__WHAT THE EXERCISE ASKS__
Nothing but the pictures may be left out. Restate the rest of the entries word for word.

Web page edit records
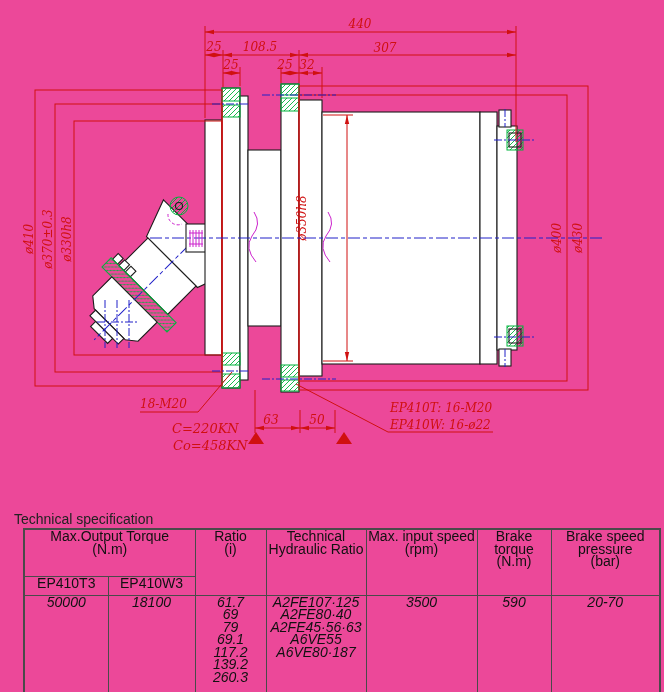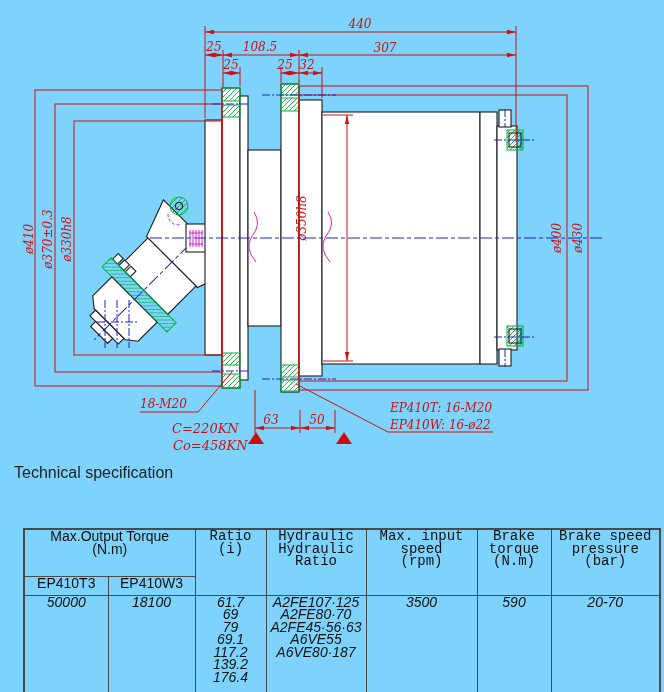"440" .page { background: #7dd3fc -> #ec4899 }
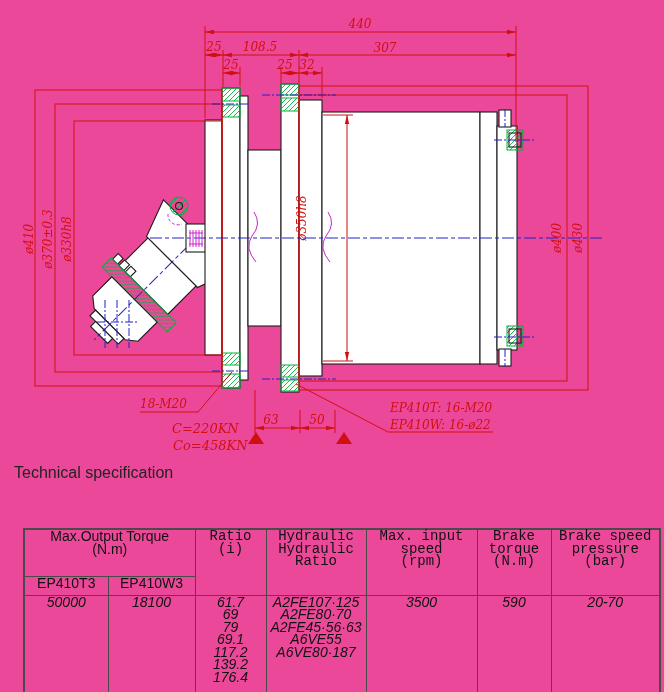"Technical specification" .spec-heading { font-size: 16px -> 14px; top: 464px -> 511px }
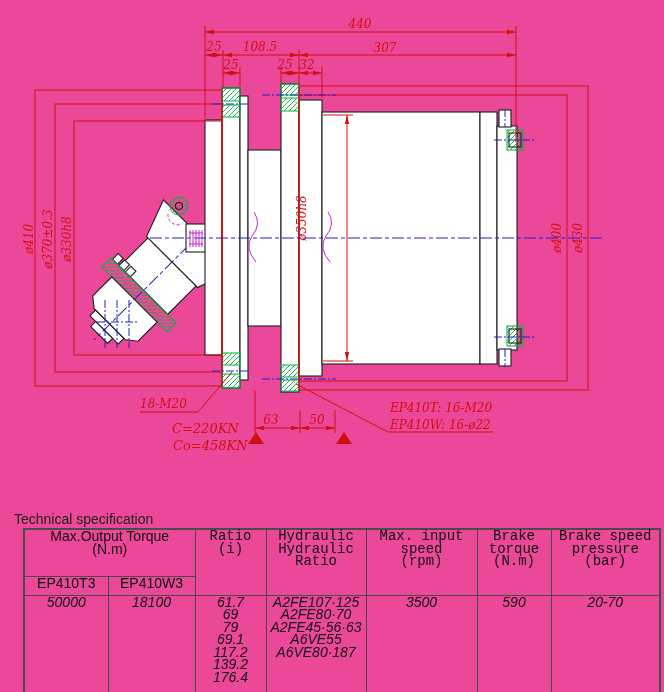"Ratio" .hpad { font-family: Liberation Mono, monospace -> none }
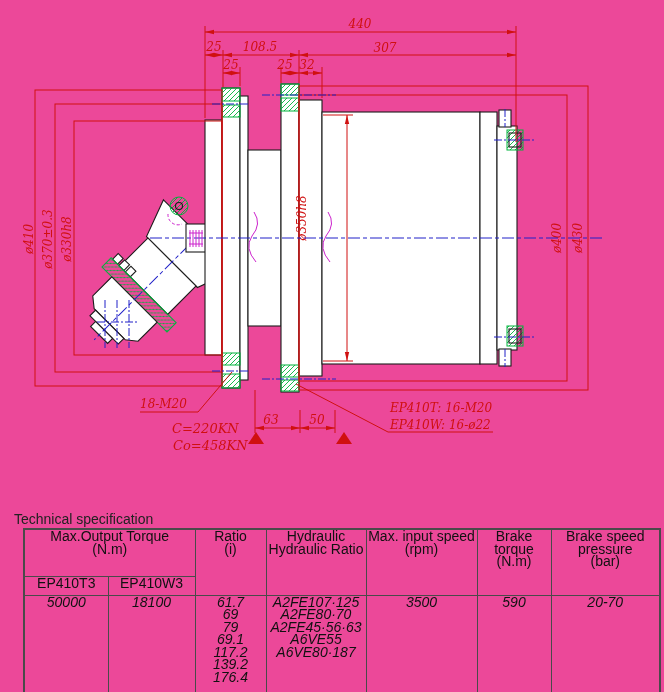"Hydraulic" div { text: Hydraulic -> Technical }
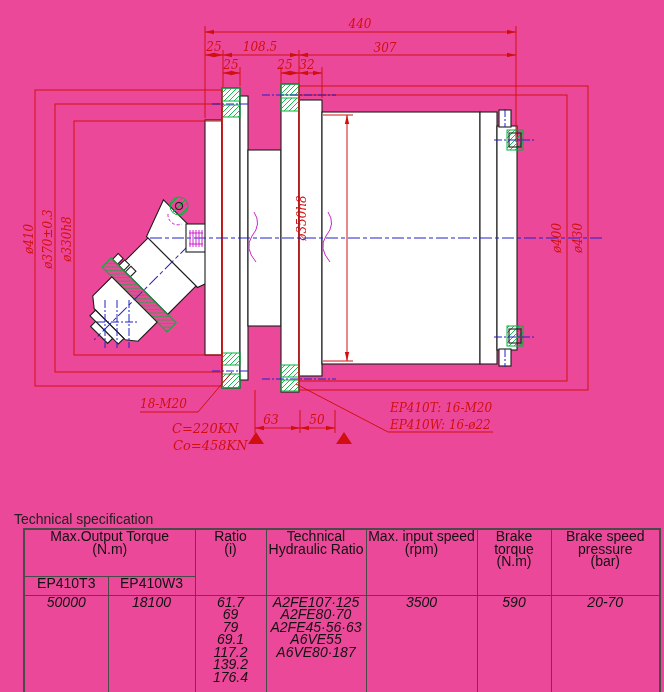"A2FE80·70" div { text: 70 -> 40 }
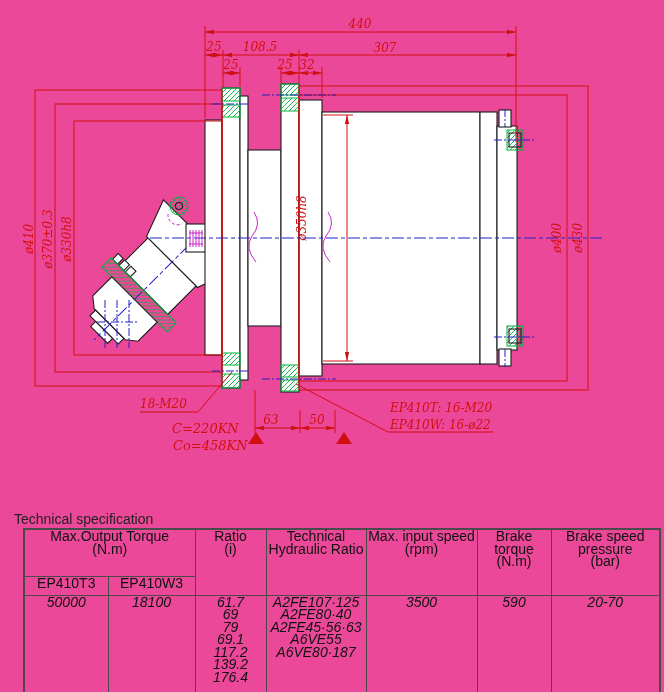"176.4" div { text: 176.4 -> 260.3 }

__REPLY__
"440" .page { background: #7dd3fc -> #ec4899 }
"Technical specification" .spec-heading { font-size: 16px -> 14px; top: 464px -> 511px }
"Ratio" .hpad { font-family: Liberation Mono, monospace -> none }
"Hydraulic" div { text: Hydraulic -> Technical }
"A2FE80·70" div { text: 70 -> 40 }
"176.4" div { text: 176.4 -> 260.3 }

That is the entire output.